Tosca
Melodramma in tre atti di Luigi Illica e Giuseppe Giacosa
Musica di Giacomo Puccini
20, 21, 23, 27, 28, 30 dicembre 2014 e 2 gennaio 2015
Da sabato 20 dicembre 2014 alle ore 20.30, al Teatro Carlo Felice, va in scena Tosca, melodramma in tre atti di Giacomo Puccini su libretto di Luigi Illica e Giuseppe Giacosa, a più di un secolo dalla prima assoluta del 14 gennaio 1900 al Teatro Costanzi di Roma.
A dirigere l’Orchestra del Teatro Carlo Felice sarà Stefano Ranzani, considerato tra i più eminenti direttori d’orchestra del panorama internazionale ed ospite dei più prestigiosi teatri d’opera, recentemente applaudito nel concerto sinfonico del 27 novembre.
Regia, scene e luci portano la firma di Davide Livermore, uno dei registi più talentuosi della sua generazione, fornito di una profonda preparazione non solo teatrale, ma anche musicale, da sempre aperto all’innovazione e alla sperimentazione; Regista Residente al Teatro Carlo Felice per il prossimo biennio, dopo i precedenti successi di uno straordinario Otello e una Carmen tutta Cubana, propone per il lirico genovese un nuovo allestimento di Tosca filtrata dal suo sguardo acuto e innovatore.

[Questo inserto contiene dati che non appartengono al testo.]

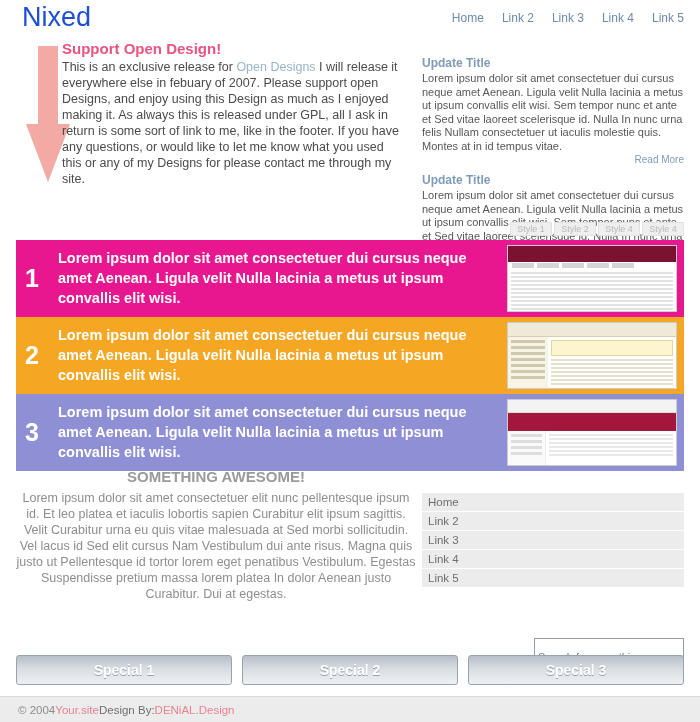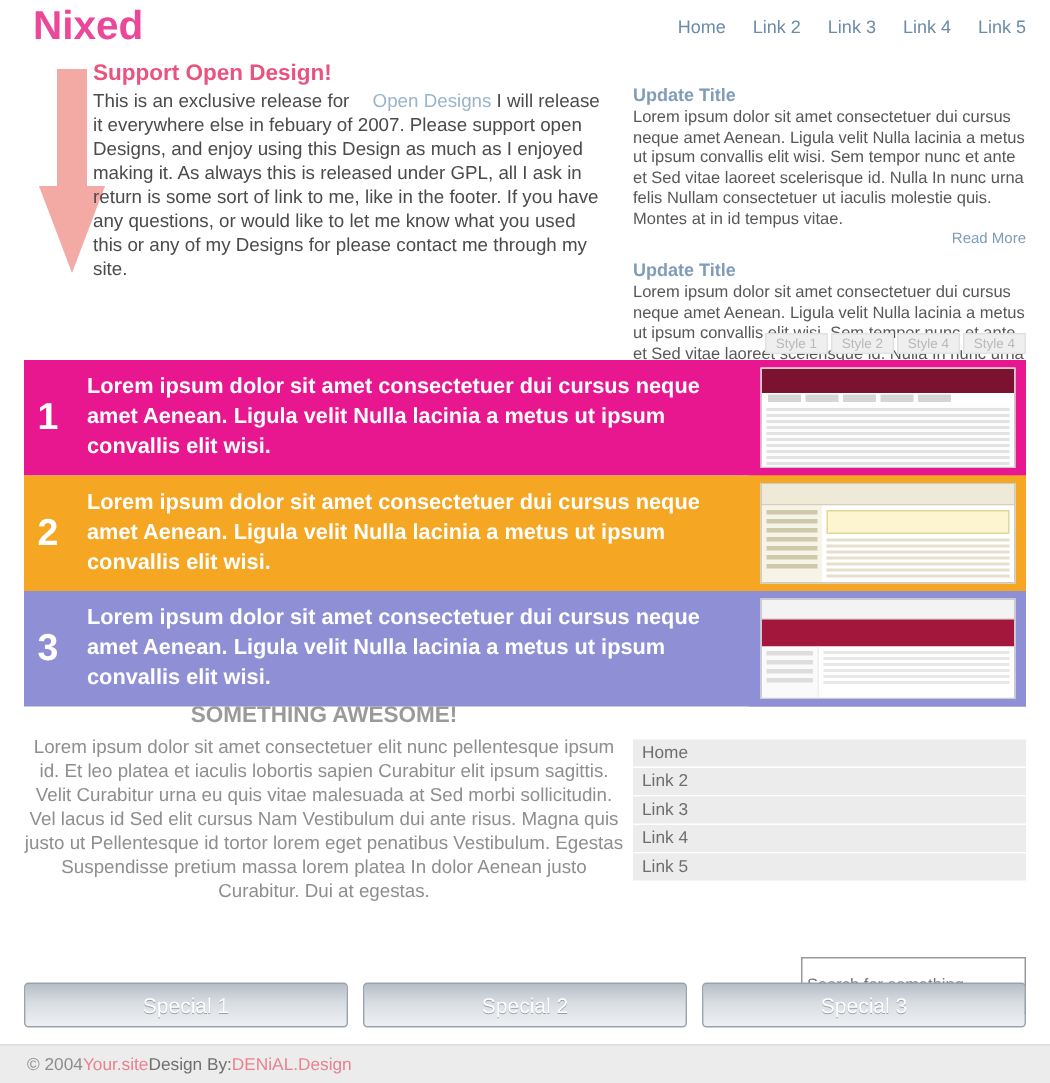--- a/index.html
+++ b/index.html
@@ -25,8 +25,8 @@
     position: absolute;
     left: 22px; top: 2px;
     font-size: 27px;
-    font-weight: bold;
-    color: #ec4899;
+    font-weight: normal;
+    color: #1d4ed8;
     letter-spacing: 0px;
   }
   .topnav {

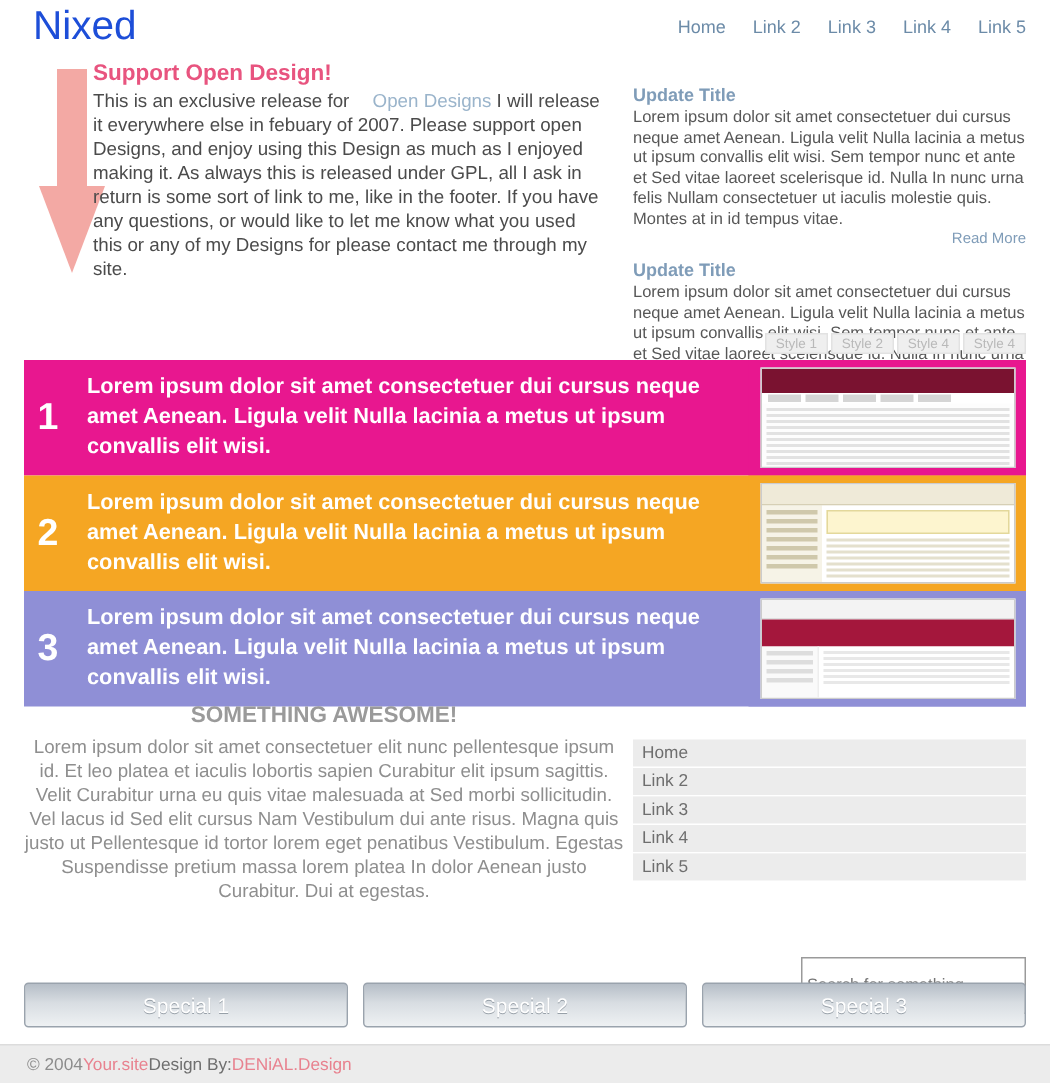--- a/index.html
+++ b/index.html
@@ -62,7 +62,6 @@
   .intro p a {
     color: #9ab4cb;
     text-decoration: none;
-    margin-left: 12px;
   }
 
   

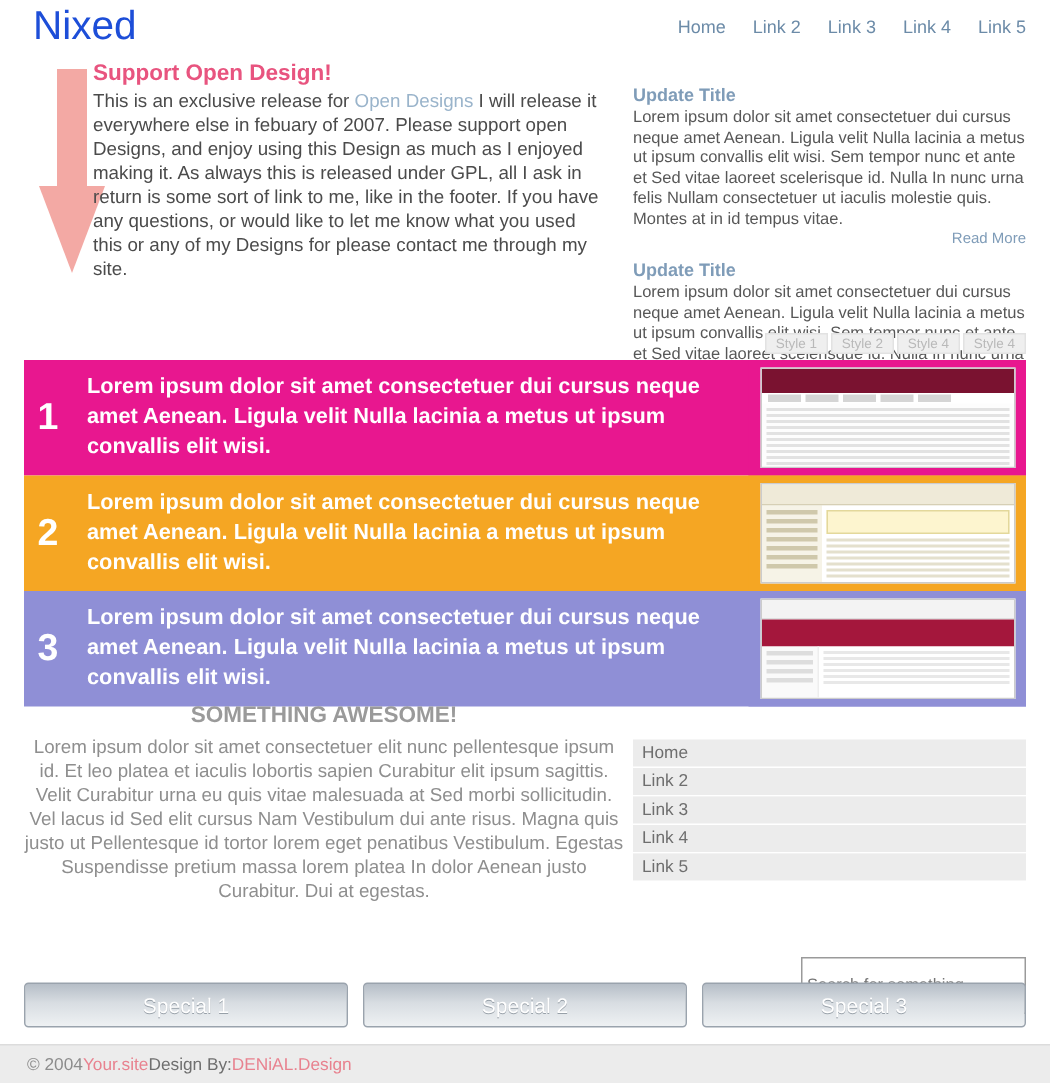--- a/index.html
+++ b/index.html
@@ -260,7 +260,7 @@
     align-items: center;
     justify-content: center;
     color: #ffffff;
-    font-weight: normal;
+    font-weight: bold;
     font-size: 14px;
     text-shadow: 0 1px 0 rgba(120,130,140,.7);
   }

I preziosi costumi sono di Gianluca Falaschi.
L’opera si avvale di tre cast prestigiosi, che si alterneranno nelle recite: Maria Gugleghina, Susanna Branchini e Svetla Vassileva (Floria Tosca), Roberto Aronica, Rudy Park e Rubens Pelizzari (Mario Cavaradossi), Carlos Álvarez e Elia Fabbian (Scarpia), Giovanni Battista Parodi e John Paul Huckle (Angelotti), Claudio Ottino (Sagrestano), Enrico Salsi (Spoletta), Cristian Saitta e Davide Mura che sia alterneranno nei ruoli di Sciarrone e del Carceriere, le voci bianche Filippo Bogdanovic e Sebastiano Carbone (Un Pastorello).
La Tosca di Giacomo Puccini, su libretto dei fidati Luigi Illica e Giuseppe Giacosa, è un’opera degli eccessi. La gelosia di Tosca, l’eroismo repubblicano del suo amato, il pittore Mario Cavaradossi, la cattiveria del Barone Scarpia, capo della polizia: tutto è estremo, in questa vicenda ambientata nella Roma politicamente in subbuglio del 1800. I momenti forti non si contano: la tortura di Cavaradossi e la sua fucilazione in scena; Tosca che, cantante lirica vissuta sempre “d’arte e d’amore”, senza far “mai male ad anima viva”, uccide Scarpia, colui davanti a cui “tremava tutta Roma”, congedandosi dal suo cadavere con un rituale tra il macabro e il solenne; il salto nel vuoto di Tosca dai bastioni di Castel Sant’Angelo; la libidine sfrenata di Scarpia.
C’è chi, come Alberto Arbasino, vede in Tosca una messa in scena della Crudeltà, il manifesto di un “Teatro della Ferocia” davanti a cui impallidiscono, secondo lo scrittore, titoli giudicati di solito molto più perfidi. La storia, del resto, è tratta dal dramma omonimo (1887) di Victorien Sardou, uno specialista del teatro a tinte forti che andava di moda nella Parigi di fine ‘800.
L’impatto della vicenda è intensificato dalle scelte compositive di Puccini, che si susseguono con il tempismo di un montaggio cinematografico: melodie di sicuro effetto (“Vissi d’arte”, “Recondita armonia”, “E lucevan le stelle”), armonie inaspettate, colori timbrici di densità pittorica.
A più di un secolo dalla prima assoluta (Roma, Teatro Costanzi, 14 gennaio 1900), Tosca rivive al Carlo Felice, in un nuovo allestimento, filtrata dallo sguardo acuto e innovatore del regista Davide Livermore.